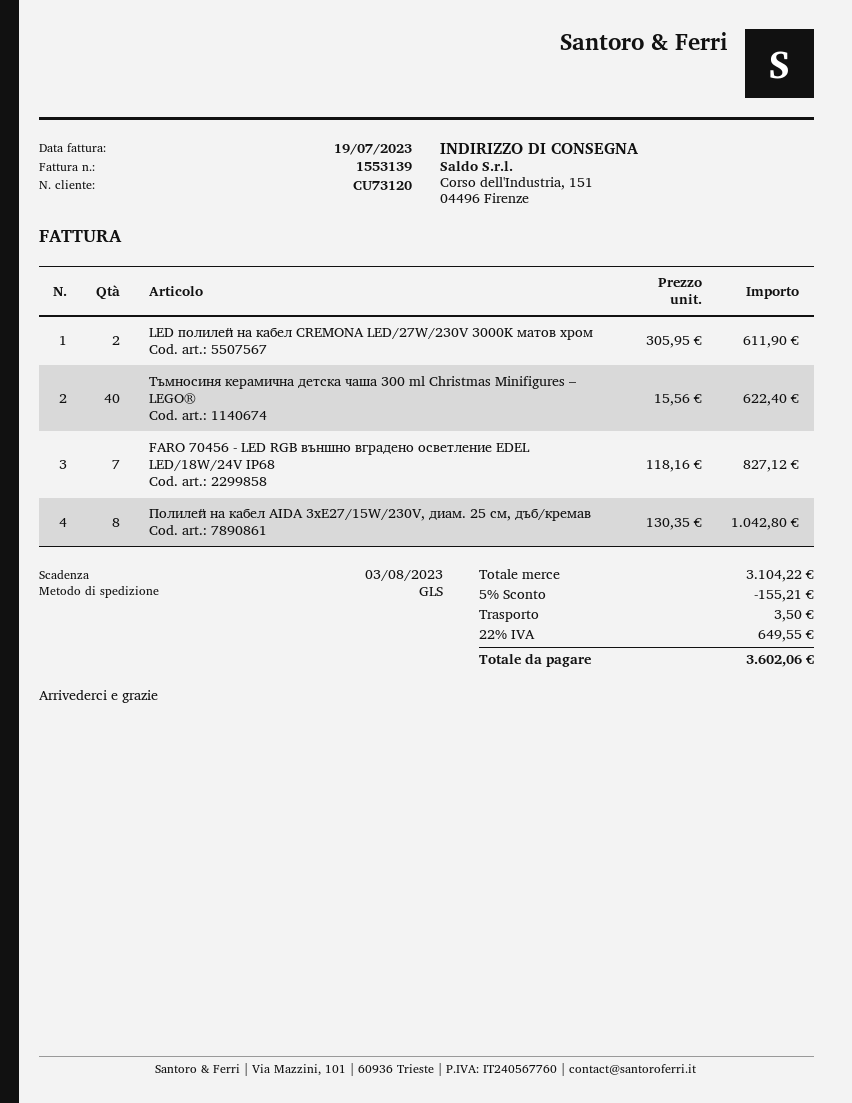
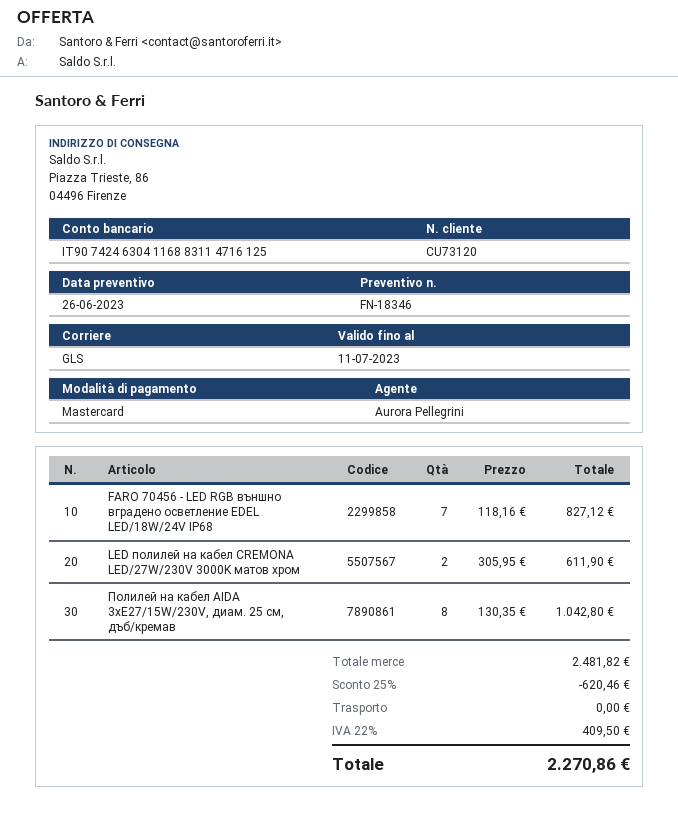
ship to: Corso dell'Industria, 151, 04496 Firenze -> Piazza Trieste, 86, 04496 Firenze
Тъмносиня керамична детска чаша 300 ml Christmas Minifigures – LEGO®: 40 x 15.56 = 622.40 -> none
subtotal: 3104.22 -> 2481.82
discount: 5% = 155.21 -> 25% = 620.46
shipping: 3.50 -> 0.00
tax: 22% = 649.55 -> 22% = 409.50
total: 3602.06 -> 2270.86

---*---

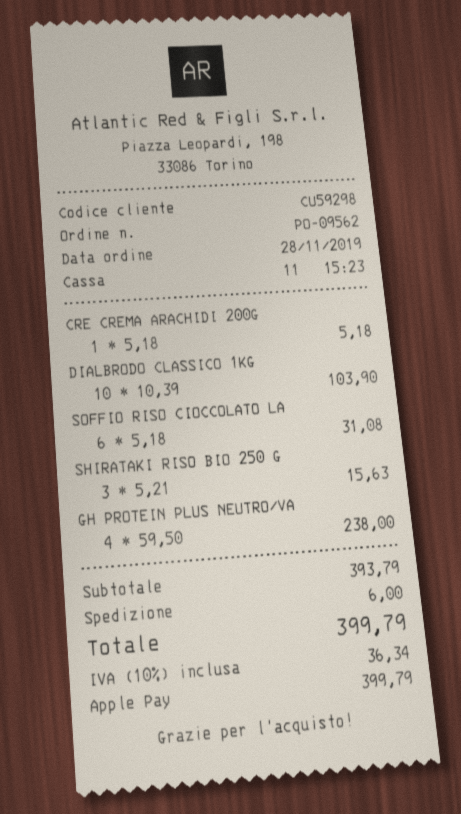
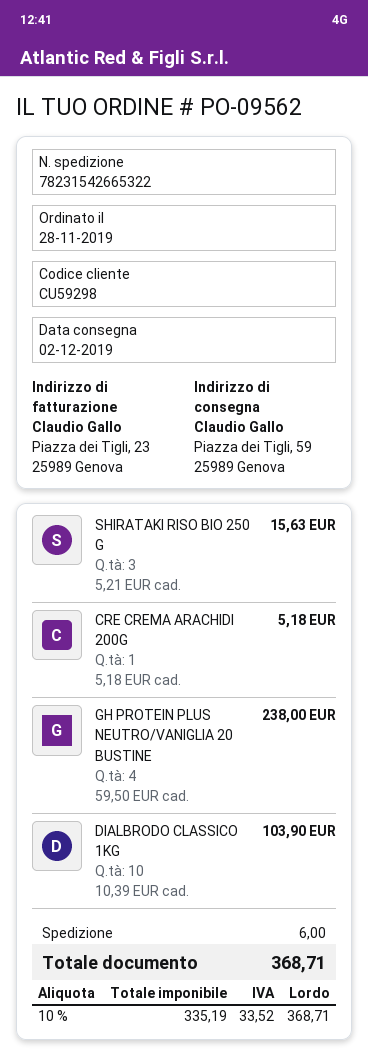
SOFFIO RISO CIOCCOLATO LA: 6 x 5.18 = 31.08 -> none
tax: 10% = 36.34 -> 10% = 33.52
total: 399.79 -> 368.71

---*---

PROBLEM REQUIREMENTS.
From the material above, retype precisely the lines between the line holding "discount: 5% = 155.21 -> 25% = 620.46" and the line holding "total: 3602.06 -> 2270.86", inclusive, and nothing beyond them.

RESULT OF THIS EXERCISE.
discount: 5% = 155.21 -> 25% = 620.46
shipping: 3.50 -> 0.00
tax: 22% = 649.55 -> 22% = 409.50
total: 3602.06 -> 2270.86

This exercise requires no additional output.